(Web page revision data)
━━━━━━━━━━━━━━━━━━━━

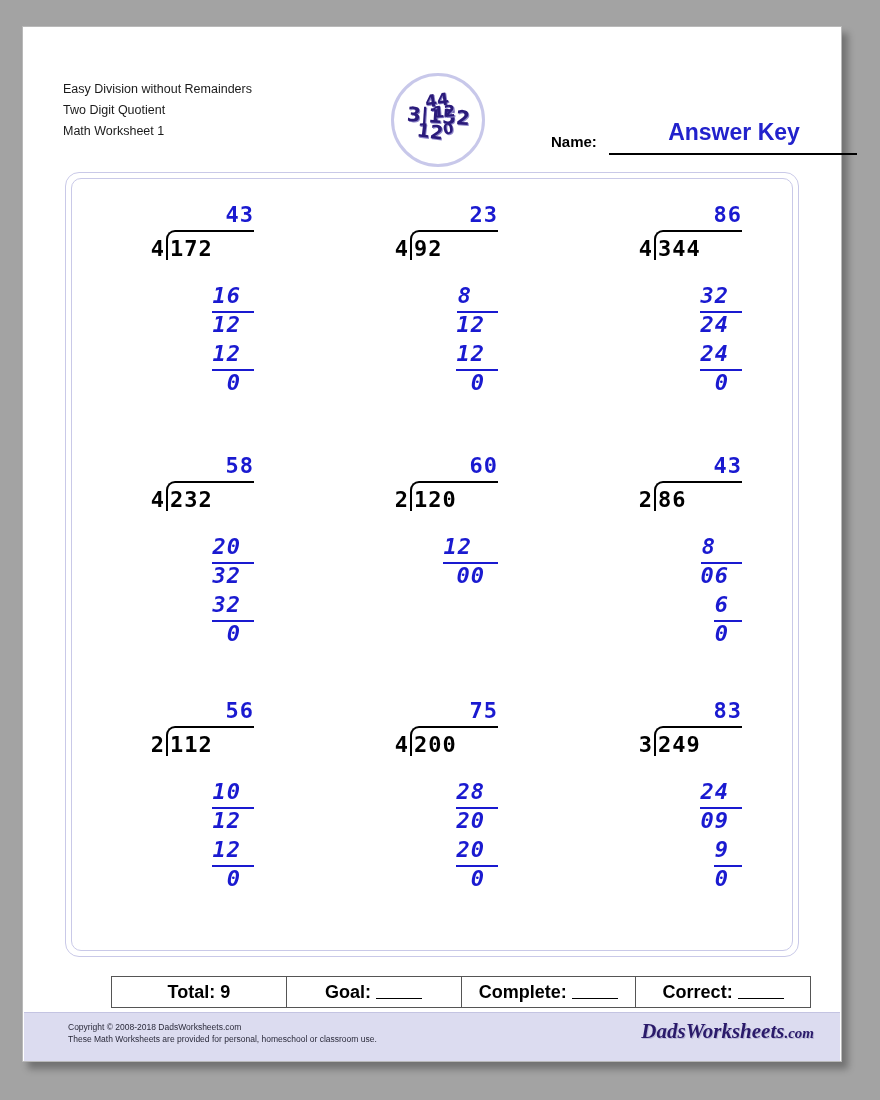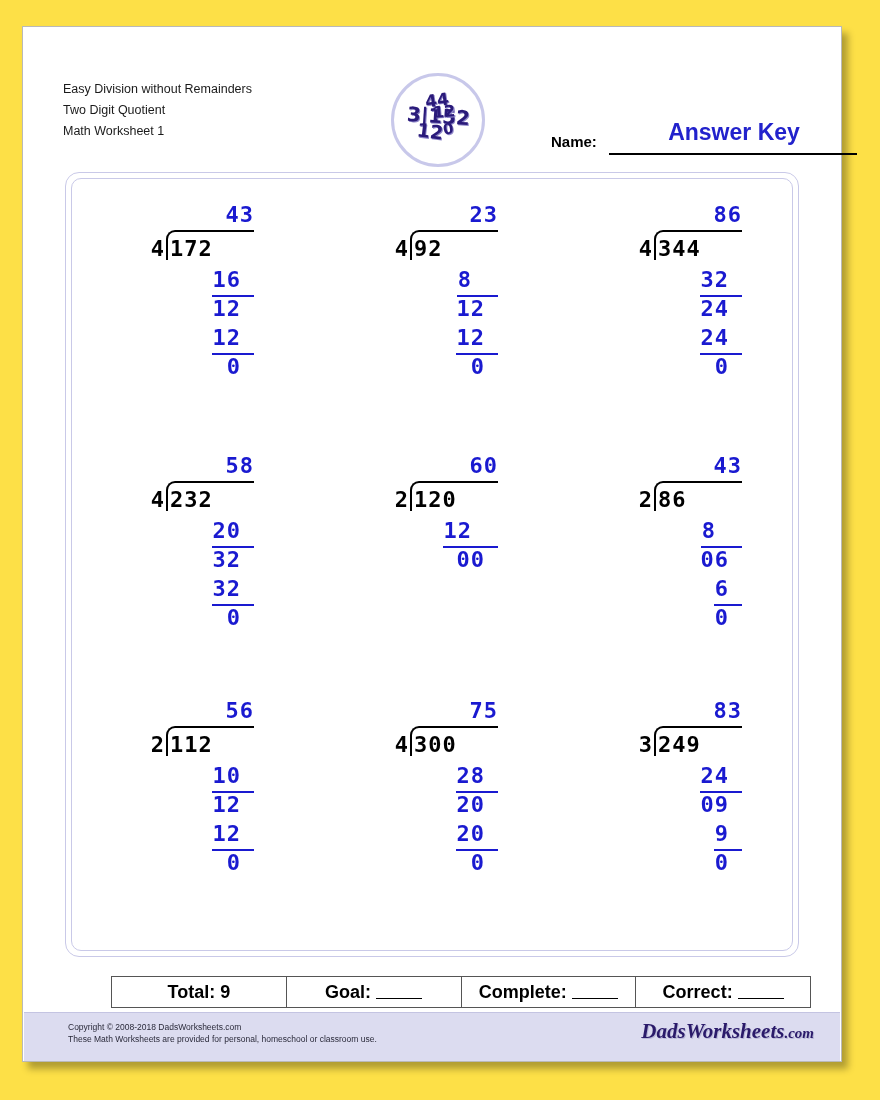--- a/index.html
+++ b/index.html
@@ -5,21 +5,21 @@
   html, body {
     margin: 0;
     padding: 0;
     background: #ffffff;
     font-family: "Liberation Sans", sans-serif;
   }
   #page {
     position: relative;
     width: 880px;
     height: 1100px;
-    background: #fde047;
+    background: #a3a3a3;
     overflow: hidden;
   }
   
   .sheet {
     position: absolute;
     left: 22px;
     top: 26px;
     width: 820px;
     height: 1036px;
     background: #ffffff;
@@ -203,22 +203,23 @@
     left: 58px;
     top: 34px;
     width: 84px;
     text-align: left;
     color: #000;
     letter-spacing: 1px;
   }
   .work {
     position: absolute;
     left: 56px;
-    top: 64px;
+    top: 80px;
     width: 86px;
+    font-style: italic;
   }
   .work .wline {
     text-align: right;
     height: 29px;
     line-height: 28px;
     letter-spacing: 1px;
     color: #1a1ad0;
   }
   .work .wline.under span {
     border-bottom: 2px solid #1a1ad0;
@@ -428,21 +429,21 @@
               <div class="wline under"><span class="pad1">12</span></div>
               <div class="wline"><span class="pad1">0</span></div>
             </div>
           </div>
         </div>
         <div class="pcell c1">
           <div class="ld">
             <div class="quotient">75</div>
             <div class="divisor">4</div>
             <div class="bracket"></div>
-            <div class="dividend">300</div>
+            <div class="dividend">200</div>
             <div class="work">
               <div class="wline under"><span class="pad1">28</span></div>
               <div class="wline"><span class="pad1">20</span></div>
               <div class="wline under"><span class="pad1">20</span></div>
               <div class="wline"><span class="pad1">0</span></div>
             </div>
           </div>
         </div>
         <div class="pcell c2">
           <div class="ld">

━━━━━━━━━━━━━━━━━━━━

» Exercise goal: Since the copy should hold text only, set down each record exactly and leave the pictures out.

» Response area:
--- a/index.html
+++ b/index.html
@@ -5,21 +5,21 @@
   html, body {
     margin: 0;
     padding: 0;
     background: #ffffff;
     font-family: "Liberation Sans", sans-serif;
   }
   #page {
     position: relative;
     width: 880px;
     height: 1100px;
-    background: #fde047;
+    background: #a3a3a3;
     overflow: hidden;
   }
   
   .sheet {
     position: absolute;
     left: 22px;
     top: 26px;
     width: 820px;
     height: 1036px;
     background: #ffffff;
@@ -203,22 +203,23 @@
     left: 58px;
     top: 34px;
     width: 84px;
     text-align: left;
     color: #000;
     letter-spacing: 1px;
   }
   .work {
     position: absolute;
     left: 56px;
-    top: 64px;
+    top: 80px;
     width: 86px;
+    font-style: italic;
   }
   .work .wline {
     text-align: right;
     height: 29px;
     line-height: 28px;
     letter-spacing: 1px;
     color: #1a1ad0;
   }
   .work .wline.under span {
     border-bottom: 2px solid #1a1ad0;
@@ -428,21 +429,21 @@
               <div class="wline under"><span class="pad1">12</span></div>
               <div class="wline"><span class="pad1">0</span></div>
             </div>
           </div>
         </div>
         <div class="pcell c1">
           <div class="ld">
             <div class="quotient">75</div>
             <div class="divisor">4</div>
             <div class="bracket"></div>
-            <div class="dividend">300</div>
+            <div class="dividend">200</div>
             <div class="work">
               <div class="wline under"><span class="pad1">28</span></div>
               <div class="wline"><span class="pad1">20</span></div>
               <div class="wline under"><span class="pad1">20</span></div>
               <div class="wline"><span class="pad1">0</span></div>
             </div>
           </div>
         </div>
         <div class="pcell c2">
           <div class="ld">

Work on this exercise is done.